Entrumpados: diario de una periodista en la Casa Blanca
- Cristina Olea, corresponsal de TVE en Washington, relata en cuatro capítulos su día a día en la Casa Blanca
- Los entresijos de un año "insólito": cómo seguir a Trump..., y "no morir en el intento"
Hace poco más de un año, Donald Trump volvió a la Casa Blanca y empezó a cambiar Estados Unidos y el mundo a velocidad de vértigo. Ha sido un año insólito. Los periodistas que seguimos a Trump nos hemos sentido sobrepasados una y otra vez. Yo lo he seguido muy de cerca. Formo parte del pool de la Casa Blanca, el grupo de reporteros que nos vamos rotando para acompañarlo a todas partes. He estado con él en el Despacho Oval, mientras nos inundaba de titulares, mientras ponía patas arriba el comercio mundial, mientras insultaba y amenazaba por igual a rivales políticos, países aliados y a nosotros, los periodistas.

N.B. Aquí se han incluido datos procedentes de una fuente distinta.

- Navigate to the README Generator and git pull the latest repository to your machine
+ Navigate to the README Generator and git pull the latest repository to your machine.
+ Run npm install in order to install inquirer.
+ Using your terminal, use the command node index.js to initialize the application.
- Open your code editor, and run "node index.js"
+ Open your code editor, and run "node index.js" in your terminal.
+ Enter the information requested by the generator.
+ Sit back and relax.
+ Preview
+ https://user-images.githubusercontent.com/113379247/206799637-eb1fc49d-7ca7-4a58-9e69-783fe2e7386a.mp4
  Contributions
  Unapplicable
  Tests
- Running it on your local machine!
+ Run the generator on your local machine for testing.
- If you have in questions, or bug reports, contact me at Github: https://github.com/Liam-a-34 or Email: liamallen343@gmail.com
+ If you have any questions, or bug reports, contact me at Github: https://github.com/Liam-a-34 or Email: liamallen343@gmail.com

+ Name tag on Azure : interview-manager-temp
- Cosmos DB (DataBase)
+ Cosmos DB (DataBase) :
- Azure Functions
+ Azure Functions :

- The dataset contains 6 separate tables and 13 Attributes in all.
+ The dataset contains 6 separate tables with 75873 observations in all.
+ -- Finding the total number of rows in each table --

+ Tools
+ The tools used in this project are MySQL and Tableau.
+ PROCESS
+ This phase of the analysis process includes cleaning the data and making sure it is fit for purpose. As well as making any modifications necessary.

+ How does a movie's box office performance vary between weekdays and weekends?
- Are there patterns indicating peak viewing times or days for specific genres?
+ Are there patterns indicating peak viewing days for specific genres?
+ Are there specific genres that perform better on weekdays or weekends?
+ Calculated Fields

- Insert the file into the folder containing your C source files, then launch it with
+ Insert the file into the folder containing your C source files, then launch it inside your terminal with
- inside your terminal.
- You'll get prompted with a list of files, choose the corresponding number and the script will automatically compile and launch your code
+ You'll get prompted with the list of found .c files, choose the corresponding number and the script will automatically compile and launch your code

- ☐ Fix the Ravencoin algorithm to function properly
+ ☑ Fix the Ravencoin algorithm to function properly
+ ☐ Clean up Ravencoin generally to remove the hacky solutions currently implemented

En esta serie cuento los entresijos, lo que he descubierto dentro de la Casa Blanca durante un año con Trump. Hay pequeñas anécdotas que no caben en los telediarios, pero que dicen mucho de su forma de gobernar. En “Entrumpados” nos fijamos en el día a día de un presidente que mantiene en vilo al mundo. La serie empieza con su primera jornada: en el primer capítulo enseñamos el ala oeste y cómo fue el regreso de Donald Trump. El primer día ya nos dio muchas pistas de lo que se nos venía encima.
En el segundo capítulo mostramos cómo nos trata a nosotros, los periodistas. Es una relación muy complicada. Probablemente ningún otro presidente de Estados Unidos había buscado tanto las cámaras, pero tampoco ningún otro nos había atacado tanto. Ningún otro había apuntado con su dedo a una compañera mientras le espetaba “cállate, cerdita”. Cubrir a Trump me ha hecho reflexionar mucho sobre mi oficio. Me pregunto si estamos a la altura, si estamos contando bien a un presidente que desafía sin contemplaciones las normas establecidas.
En el tercer capítulo, contamos cómo se relaciona con otros líderes internacionales. Desde su famosa encerrona a Zelenski, Trump ha convertido el Despacho Oval en una trampa para ellos. En la Casa Blanca, estamos viendo cómo pasa la historia ante nuestros ojos. Es una historia muy incómoda para los europeos. Trump está dando un vuelco al orden que habíamos construido juntos desde la Segunda Guerra Mundial.
Por último, en el cuarto capítulo, nos fijamos en los cambios físicos, en las obras y las decoraciones. Trump está dejando su sello en cada rincón de la Casa Blanca, recubriéndola de oro como su mansión de Florida, derribando lo que no le gusta, sometiendo a escarnio público a sus antecesores con placas que los insultan. En la capital, está cambiando el nombre de edificios oficiales para poner el suyo. Todos estos cambios –desde los alardes de megalomanía hasta las excavadoras demoliendo sin piedad- son, para muchos, una metáfora perfecta de lo que está haciendo en el resto del país.
“Entrumpados” es mi diario, el diario de una periodista en la Casa Blanca. Cada capítulo se centra en uno de los días que me ha tocado ser pool y seguir al presidente en primera fila. Un día Trump intentó lanzarnos gorras rojas de su campaña. Otro día, improvisó una incómoda sala de cine en el Despacho Oval: ordenó apagar las luces y proyectar unas imágenes que pretendían humillar a su invitado, el presidente de otro país. Otro día descubrimos que estaba derribando toda un ala de la Casa Blanca sin pedir permiso a nadie. Quería hacer hueco para construir un gran salón de baile. He escogido estas jornadas y estas peripecias porque me parecen muy significativas, pero podría haber elegido cualquier otro día. Todos los días Trump lanza amenazas, pone a prueba el sistema, nos asombra, nos desborda, nos desinforma. En la Casa Blanca, todos los días son días de incertidumbre. Todos los días el espectáculo continúa. Todos los días los periodistas nos preguntamos cómo seguir a Trump y no morir en el intento.